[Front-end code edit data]

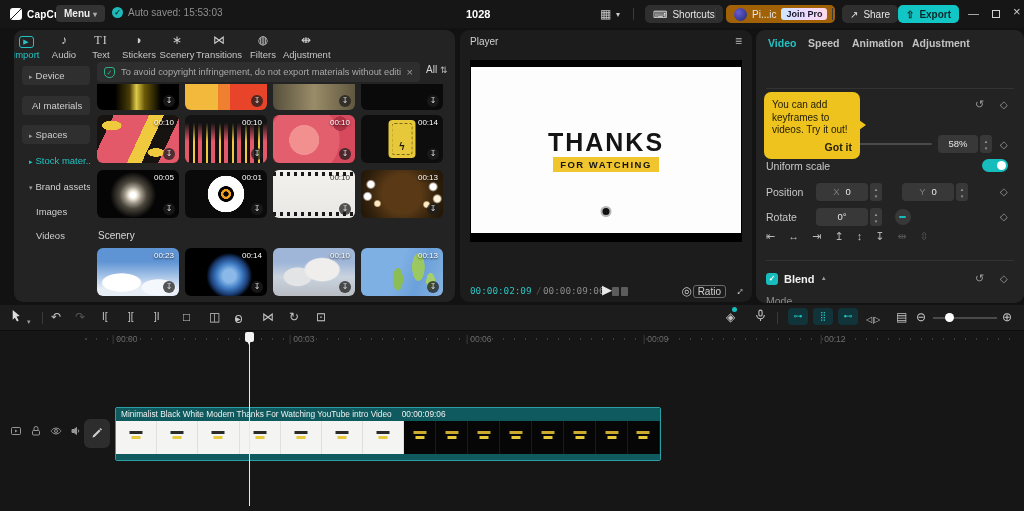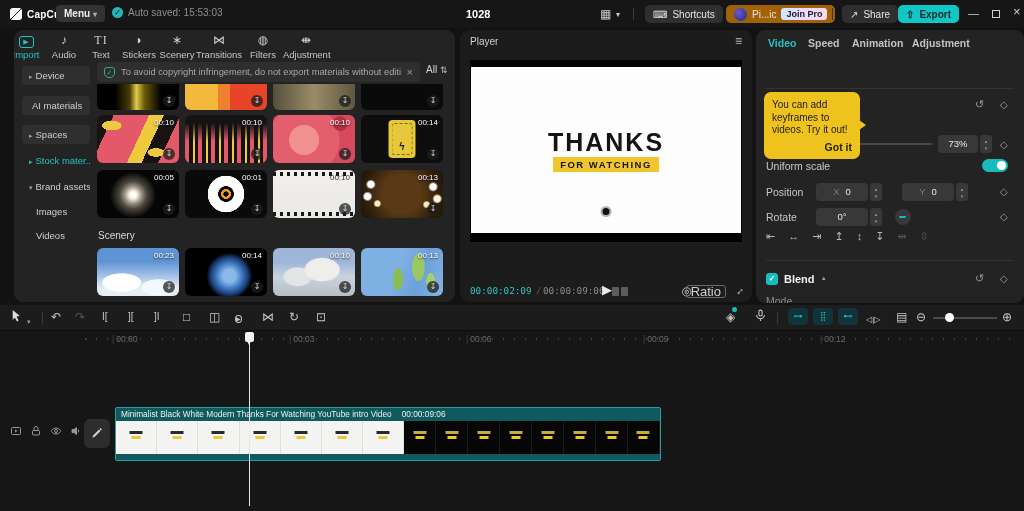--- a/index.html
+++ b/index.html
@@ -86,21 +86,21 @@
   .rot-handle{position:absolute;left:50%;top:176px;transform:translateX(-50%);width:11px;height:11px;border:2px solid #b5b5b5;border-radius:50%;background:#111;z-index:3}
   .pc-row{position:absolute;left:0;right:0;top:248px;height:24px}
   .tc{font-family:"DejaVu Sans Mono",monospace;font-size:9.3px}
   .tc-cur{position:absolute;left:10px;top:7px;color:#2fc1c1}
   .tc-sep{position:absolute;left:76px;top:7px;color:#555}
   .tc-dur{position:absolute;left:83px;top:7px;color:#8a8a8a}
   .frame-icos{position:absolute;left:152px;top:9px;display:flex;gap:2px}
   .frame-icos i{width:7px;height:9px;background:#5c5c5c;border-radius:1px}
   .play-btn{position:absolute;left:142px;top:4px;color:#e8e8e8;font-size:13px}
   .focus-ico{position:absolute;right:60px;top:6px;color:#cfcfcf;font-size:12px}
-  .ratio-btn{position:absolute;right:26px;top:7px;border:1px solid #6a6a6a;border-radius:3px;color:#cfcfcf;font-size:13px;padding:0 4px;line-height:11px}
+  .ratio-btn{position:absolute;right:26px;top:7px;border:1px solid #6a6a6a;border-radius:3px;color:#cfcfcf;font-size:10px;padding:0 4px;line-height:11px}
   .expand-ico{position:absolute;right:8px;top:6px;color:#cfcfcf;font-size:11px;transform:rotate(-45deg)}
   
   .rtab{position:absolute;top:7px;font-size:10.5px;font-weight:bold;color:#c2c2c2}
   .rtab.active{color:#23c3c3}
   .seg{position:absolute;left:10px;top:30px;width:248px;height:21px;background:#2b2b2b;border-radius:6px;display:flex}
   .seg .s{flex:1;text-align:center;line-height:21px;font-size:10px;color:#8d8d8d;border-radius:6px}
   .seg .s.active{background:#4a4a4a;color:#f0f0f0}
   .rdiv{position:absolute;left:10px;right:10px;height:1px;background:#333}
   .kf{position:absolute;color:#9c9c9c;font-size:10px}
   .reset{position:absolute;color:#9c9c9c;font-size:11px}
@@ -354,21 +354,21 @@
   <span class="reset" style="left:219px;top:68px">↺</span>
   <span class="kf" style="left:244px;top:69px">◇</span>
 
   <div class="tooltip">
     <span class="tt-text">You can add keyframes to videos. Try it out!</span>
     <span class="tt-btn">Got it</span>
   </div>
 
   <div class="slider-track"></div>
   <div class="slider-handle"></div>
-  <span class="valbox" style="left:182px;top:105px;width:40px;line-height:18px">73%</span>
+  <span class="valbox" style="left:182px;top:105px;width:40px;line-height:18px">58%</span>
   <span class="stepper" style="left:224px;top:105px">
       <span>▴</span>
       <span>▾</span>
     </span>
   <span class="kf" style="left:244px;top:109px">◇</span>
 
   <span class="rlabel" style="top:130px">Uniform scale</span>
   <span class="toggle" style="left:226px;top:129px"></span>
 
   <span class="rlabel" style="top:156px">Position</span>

### Task to complete
Copy each line above exactly, with no images.

### Exercise output
--- a/index.html
+++ b/index.html
@@ -86,21 +86,21 @@
   .rot-handle{position:absolute;left:50%;top:176px;transform:translateX(-50%);width:11px;height:11px;border:2px solid #b5b5b5;border-radius:50%;background:#111;z-index:3}
   .pc-row{position:absolute;left:0;right:0;top:248px;height:24px}
   .tc{font-family:"DejaVu Sans Mono",monospace;font-size:9.3px}
   .tc-cur{position:absolute;left:10px;top:7px;color:#2fc1c1}
   .tc-sep{position:absolute;left:76px;top:7px;color:#555}
   .tc-dur{position:absolute;left:83px;top:7px;color:#8a8a8a}
   .frame-icos{position:absolute;left:152px;top:9px;display:flex;gap:2px}
   .frame-icos i{width:7px;height:9px;background:#5c5c5c;border-radius:1px}
   .play-btn{position:absolute;left:142px;top:4px;color:#e8e8e8;font-size:13px}
   .focus-ico{position:absolute;right:60px;top:6px;color:#cfcfcf;font-size:12px}
-  .ratio-btn{position:absolute;right:26px;top:7px;border:1px solid #6a6a6a;border-radius:3px;color:#cfcfcf;font-size:13px;padding:0 4px;line-height:11px}
+  .ratio-btn{position:absolute;right:26px;top:7px;border:1px solid #6a6a6a;border-radius:3px;color:#cfcfcf;font-size:10px;padding:0 4px;line-height:11px}
   .expand-ico{position:absolute;right:8px;top:6px;color:#cfcfcf;font-size:11px;transform:rotate(-45deg)}
   
   .rtab{position:absolute;top:7px;font-size:10.5px;font-weight:bold;color:#c2c2c2}
   .rtab.active{color:#23c3c3}
   .seg{position:absolute;left:10px;top:30px;width:248px;height:21px;background:#2b2b2b;border-radius:6px;display:flex}
   .seg .s{flex:1;text-align:center;line-height:21px;font-size:10px;color:#8d8d8d;border-radius:6px}
   .seg .s.active{background:#4a4a4a;color:#f0f0f0}
   .rdiv{position:absolute;left:10px;right:10px;height:1px;background:#333}
   .kf{position:absolute;color:#9c9c9c;font-size:10px}
   .reset{position:absolute;color:#9c9c9c;font-size:11px}
@@ -354,21 +354,21 @@
   <span class="reset" style="left:219px;top:68px">↺</span>
   <span class="kf" style="left:244px;top:69px">◇</span>
 
   <div class="tooltip">
     <span class="tt-text">You can add keyframes to videos. Try it out!</span>
     <span class="tt-btn">Got it</span>
   </div>
 
   <div class="slider-track"></div>
   <div class="slider-handle"></div>
-  <span class="valbox" style="left:182px;top:105px;width:40px;line-height:18px">73%</span>
+  <span class="valbox" style="left:182px;top:105px;width:40px;line-height:18px">58%</span>
   <span class="stepper" style="left:224px;top:105px">
       <span>▴</span>
       <span>▾</span>
     </span>
   <span class="kf" style="left:244px;top:109px">◇</span>
 
   <span class="rlabel" style="top:130px">Uniform scale</span>
   <span class="toggle" style="left:226px;top:129px"></span>
 
   <span class="rlabel" style="top:156px">Position</span>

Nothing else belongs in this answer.